Public Health Engineering Department

Provincial Department overview
- Formed: 2009; 17 years ago
- Status: Active
- Headquarters: Peshawar, Khyber Pakhtunkhwa, Pakistan;
- Employees: 11,000
- Minister responsible: Fazle Shakoor Khan , Minister for Public Health Engineering;
- Parent department: Government of Khyber Pakhtunkhwa
- Website: phedkp.gov.pk

= Public Health Engineering Department (KPK) =

Provincial government department in Khyber Pakhtunkhwa, Pakistan

The Public Health Engineering Department (PHED) is a department of the Government of Khyber Pakhtunkhwa province in Pakistan responsible for providing clean drinking water, sanitation services, and promoting hygiene to improve public health across the province.

The department plans, executes, and maintains various water supply and sanitation schemes throughout Khyber Pakhtunkhwa. Its core mission is to ensure access to safe drinking water and adequate sanitation facilities for rural populations.

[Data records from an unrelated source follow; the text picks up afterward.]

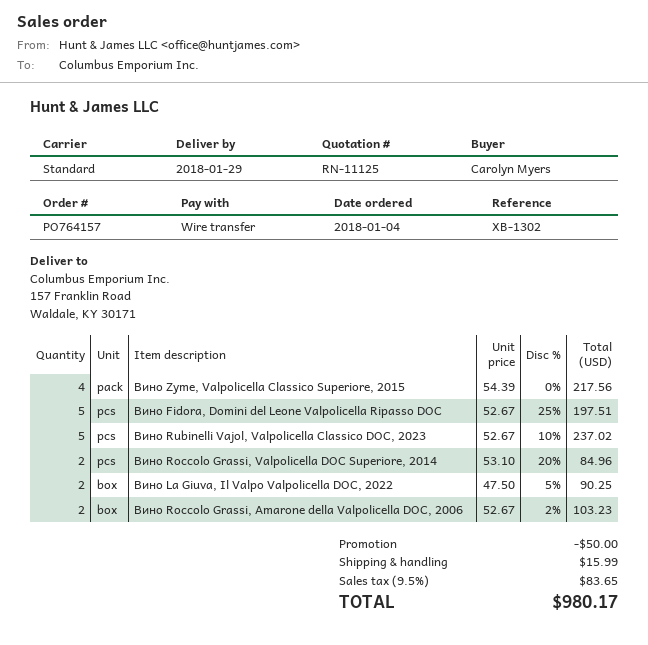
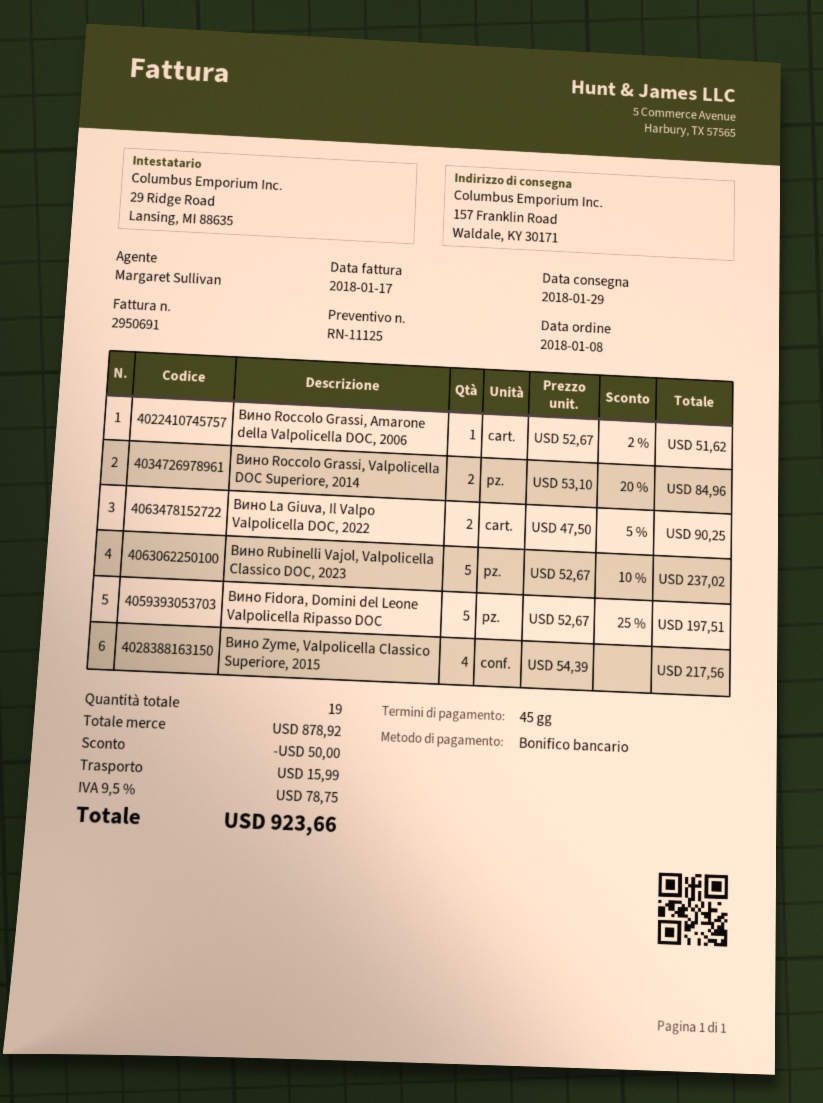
order date: 2018-01-04 -> 2018-01-08
Вино Roccolo Grassi, Amarone della Valpolicella DOC, 2006: 2 x 52.67 - 2% = 103.23 -> 1 x 52.67 - 2% = 51.62
tax: 9.5% = 83.65 -> 9.5% = 78.75
total: 980.17 -> 923.66

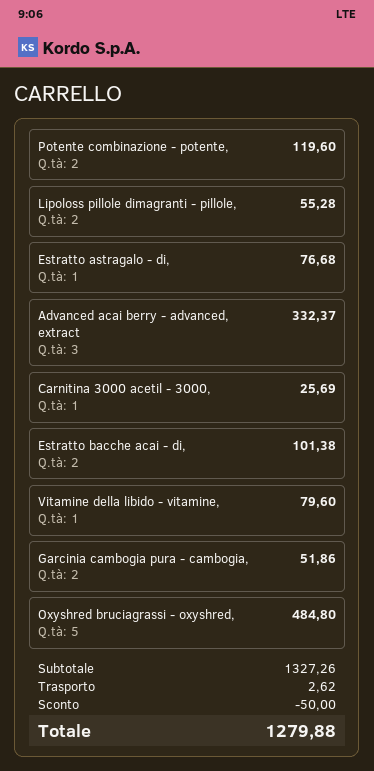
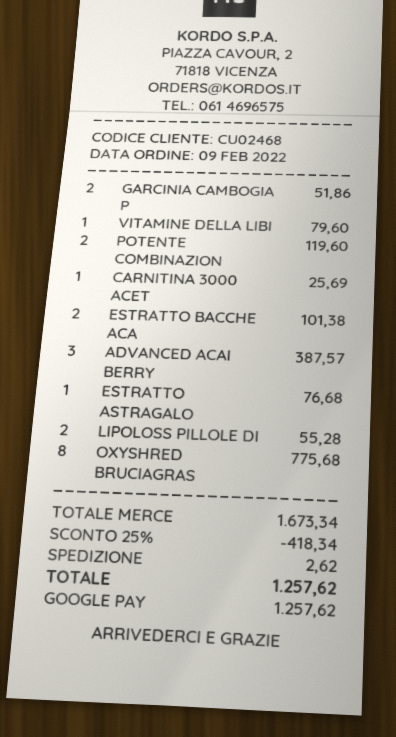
Advanced acai berry - advanced, extract: 3 for 332.37 -> 3 for 387.57
Oxyshred bruciagrassi - oxyshred,: 5 for 484.80 -> 8 for 775.68
subtotal: 1327.26 -> 1673.34
discount: 50.00 -> 418.34
total: 1279.88 -> 1257.62

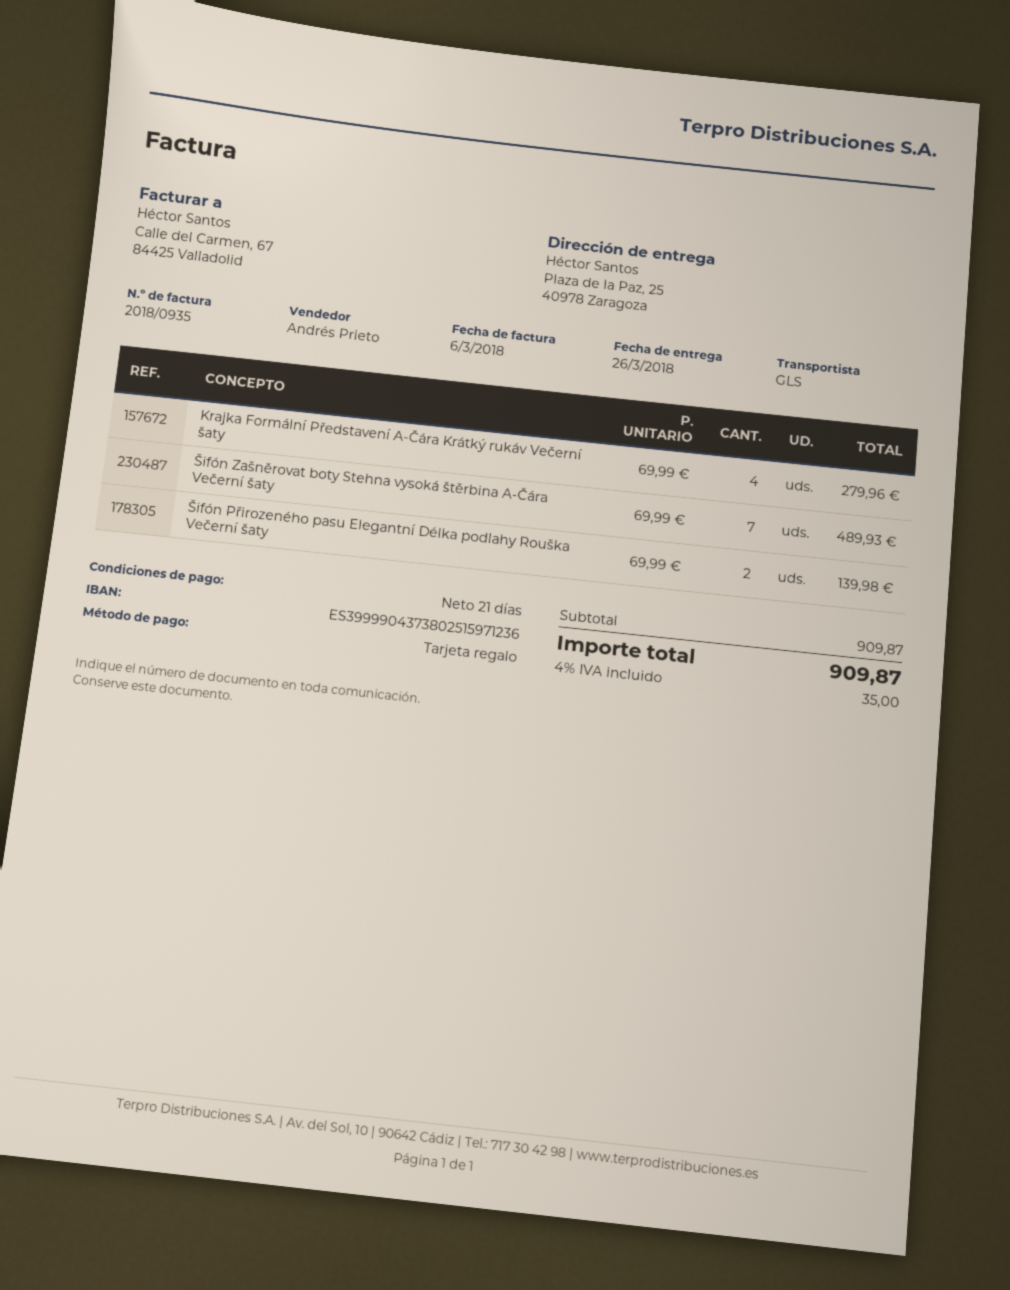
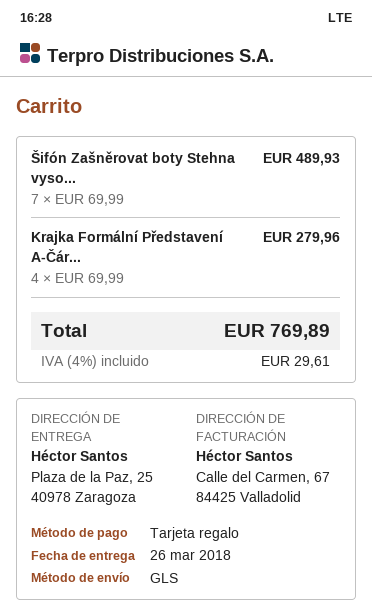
Šifón Přirozeného pasu Elegantní Délka podlahy Rouška Večerní šaty: 2 x 69.99 = 139.98 -> none
tax: 4% = 35.00 -> 4% = 29.61
total: 909.87 -> 769.89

As of 2025, Pakhtoon Yar Khan serves as the Minister for Public Health Engineering in Khyber Pakhtunkhwa.

== History ==
The department was established in 1974 and later upgraded to an administrative department in 1992. In 2001, it was merged into the Communication and Works Department. However, in November 2009, it became an independent department again.

== Functions ==
The department has been assigned different functions related to public welfare.
- Planning, execution and maintenance of drinking water supply and sanitation schemes in rural areas.
- Setting standards and specifications for various types of construction materials or equipment.
- Water quality monitoring, including maintenance of a water quality data base.
- Research and material testing pertaining to public health engineering sector projects.
- Determining water tariff and collection of water charges.
- Service related affairs, except those entrusted to the Establishment and Administration Department.
- Providing engineering training and short skill development courses.

== Organization ==
The department has four Chief Engineers (CE); 20 Superintending Engineers (SE)/Director Technical/Director Design(DD) and 52 Executive Engineers (XEN)/Deputy Director Technical (DDT)/Design Engineers (DE)/, 100 Sub-Divisional Officers (SDO)/Assistant Design Engineers (ADE), 206 Sub-Engineers (S/Es), 1426 Support Staff and 9292 Operational Staff.

== Committee on Public Health Engineering Department ==
Khalid Khan currently heads the 10-member KP assembly committee on the Public Health Engineering Department.